• **MATERIALS PROVIDED**:

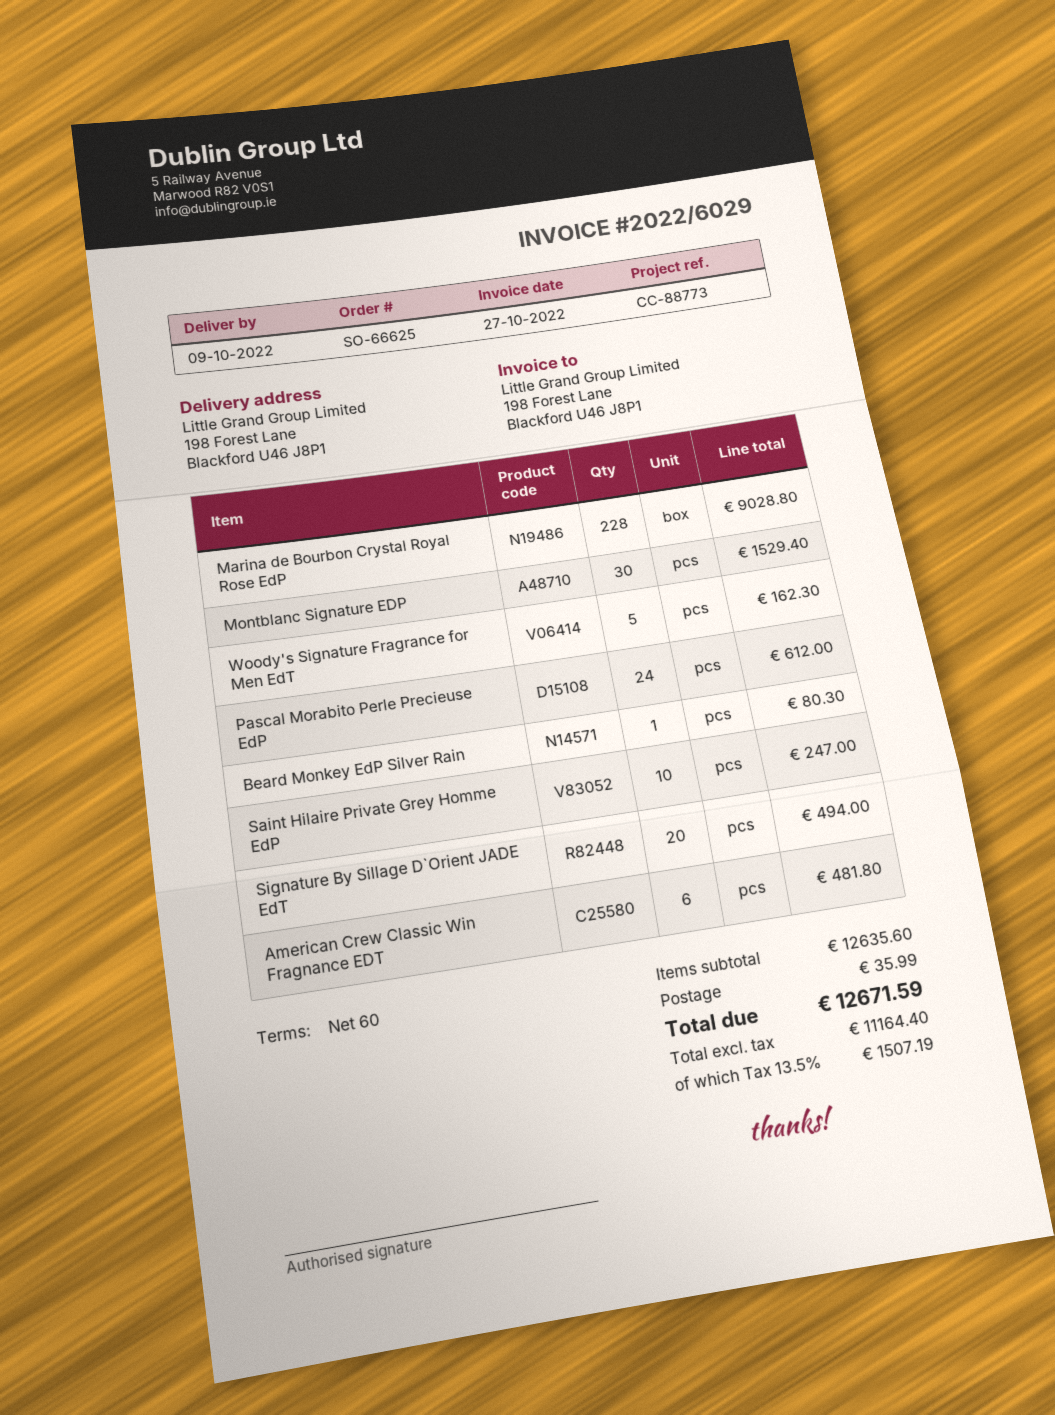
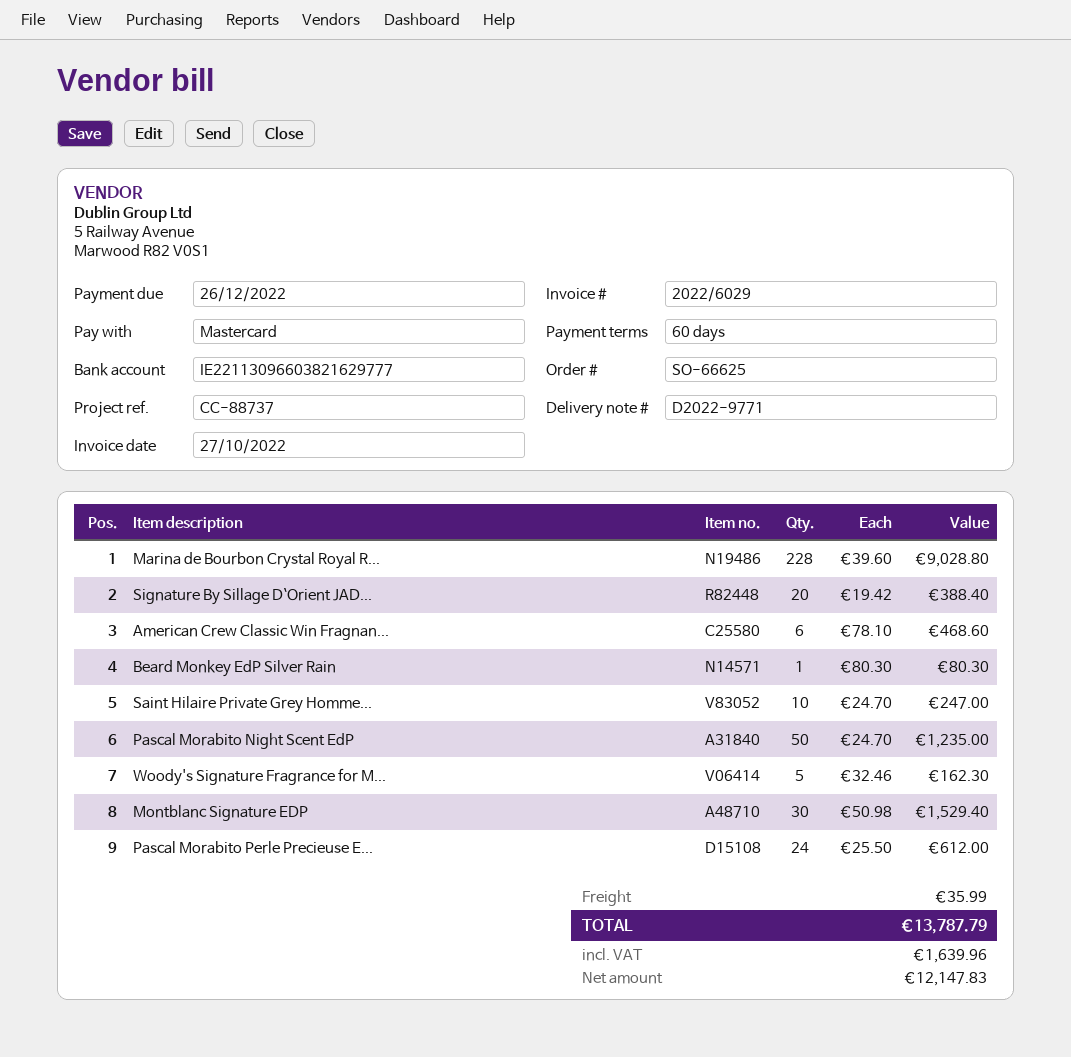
reference: CC-88773 -> CC-88737
Signature By Sillage D`Orient JADE EdT: 20 for 494.00 -> 20 for 388.40
American Crew Classic Win Fragnance EDT: 6 for 481.80 -> 6 for 468.60
Pascal Morabito Night Scent EdP: none -> 50 for 1235.00
net: 11164.40 -> 12147.83
tax: 1507.19 -> 1639.96
total: 12671.59 -> 13787.79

• **EXERCISE DESCRIPTION**: Although the records above contain pictures, your copy should give only their text, exactly as written.

• **PROBLEM SOLUTION**:
reference: CC-88773 -> CC-88737
Signature By Sillage D`Orient JADE EdT: 20 for 494.00 -> 20 for 388.40
American Crew Classic Win Fragnance EDT: 6 for 481.80 -> 6 for 468.60
Pascal Morabito Night Scent EdP: none -> 50 for 1235.00
net: 11164.40 -> 12147.83
tax: 1507.19 -> 1639.96
total: 12671.59 -> 13787.79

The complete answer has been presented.